_ACTION ITEM_:
Begin with the line that holds "[663,112,797,131] [492,141,815,161] [492,170,531,188]". Write out every line from there to the end of the listing below, word for word.

_PROVIDED DATA_:

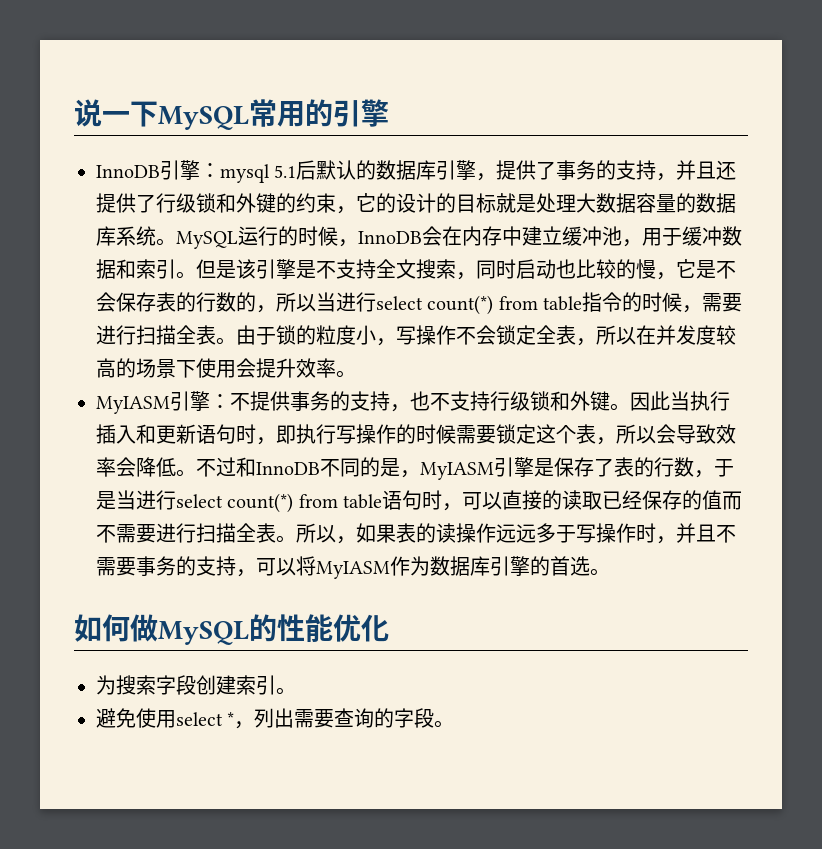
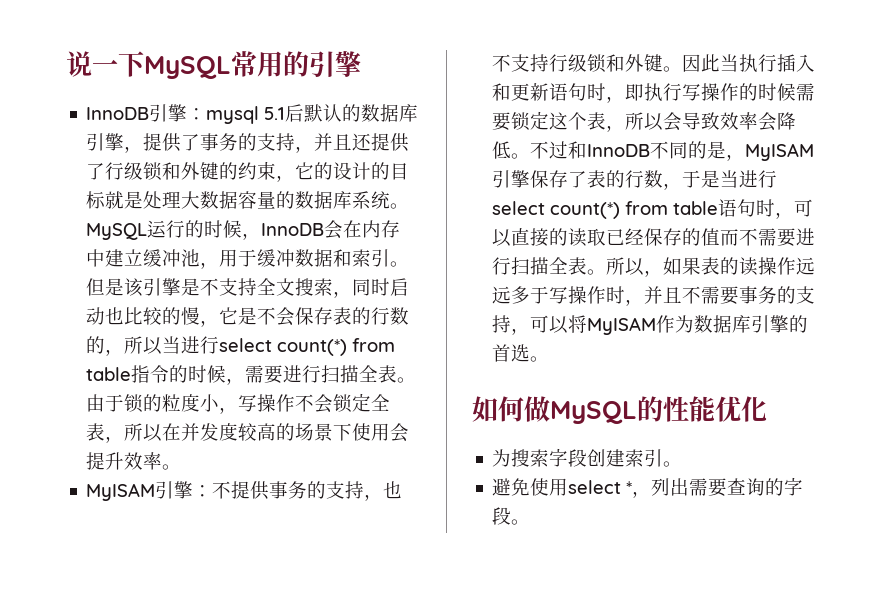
[96,396,170,414] MyIASM -> [86,483,156,501] MyISAM
[420,457,554,480] MyIASM引擎是 -> [745,143,815,161] [492,170,531,188] MyISAM引擎
[316,561,390,579] MyIASM -> [587,317,657,335] MyISAM

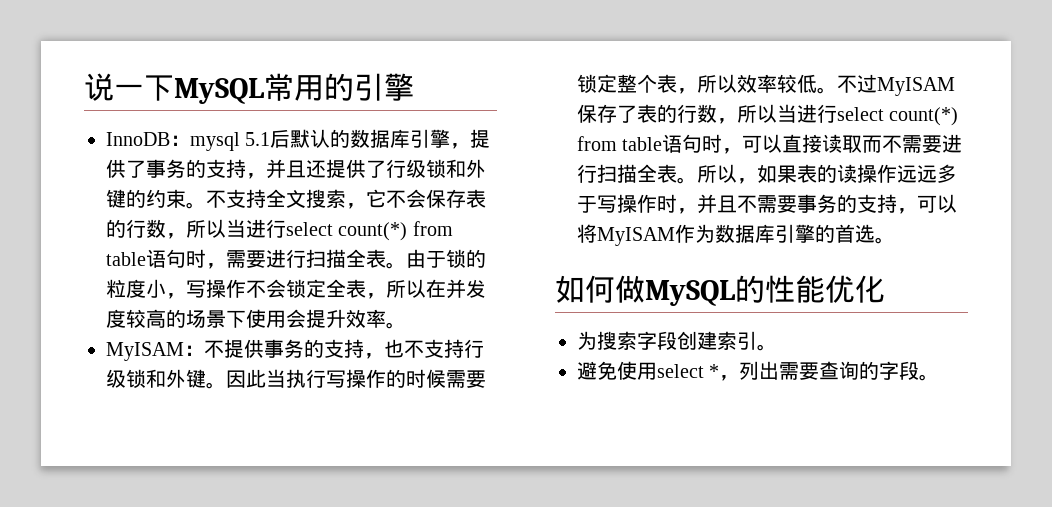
[149,104,188,122] 引擎 -> (170, 139) none
[276,162,410,182] [86,191,410,209] [86,220,401,240] [86,249,410,269] [86,278,410,298] [86,307,258,327] ，它的设计的目标就是处理大数据容量的数据库系统。MySQL运行的时候，InnoDB会在内存中建立缓冲池，用于缓冲数据和索引。但是该引擎是不支持全文搜索，同时启动也比较的慢，它是 -> [186,189,386,209] 。不支持全文搜索，它
[86,336,396,356] [86,365,227,383] 的，所以当进行select count(*) from table指令的时候 -> [166,219,453,241] [106,249,206,268] ，所以当进行select count(*) from table语句时
[155,481,194,499] 引擎 -> (184, 351) none
[777,54,816,72] [492,83,683,103] 插入和更新语句时，即执行 -> (326, 378) none
[549,112,569,130] 这 -> [617,74,637,93] 整
[663,112,797,131] [492,141,815,161] [492,170,531,188] 会导致效率会降低。不过和InnoDB不同的是，MyISAM引擎 -> [737,74,955,96] 效率较低。不过MyISAM
[682,170,721,188] 于是 -> [737,104,777,123] 所以
[549,228,721,247] 的读取已经保存的值 -> [822,134,863,153] 读取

_SOLUTION FOR THIS TASK_:
[663,112,797,131] [492,141,815,161] [492,170,531,188] 会导致效率会降低。不过和InnoDB不同的是，MyISAM引擎 -> [737,74,955,96] 效率较低。不过MyISAM
[682,170,721,188] 于是 -> [737,104,777,123] 所以
[549,228,721,247] 的读取已经保存的值 -> [822,134,863,153] 读取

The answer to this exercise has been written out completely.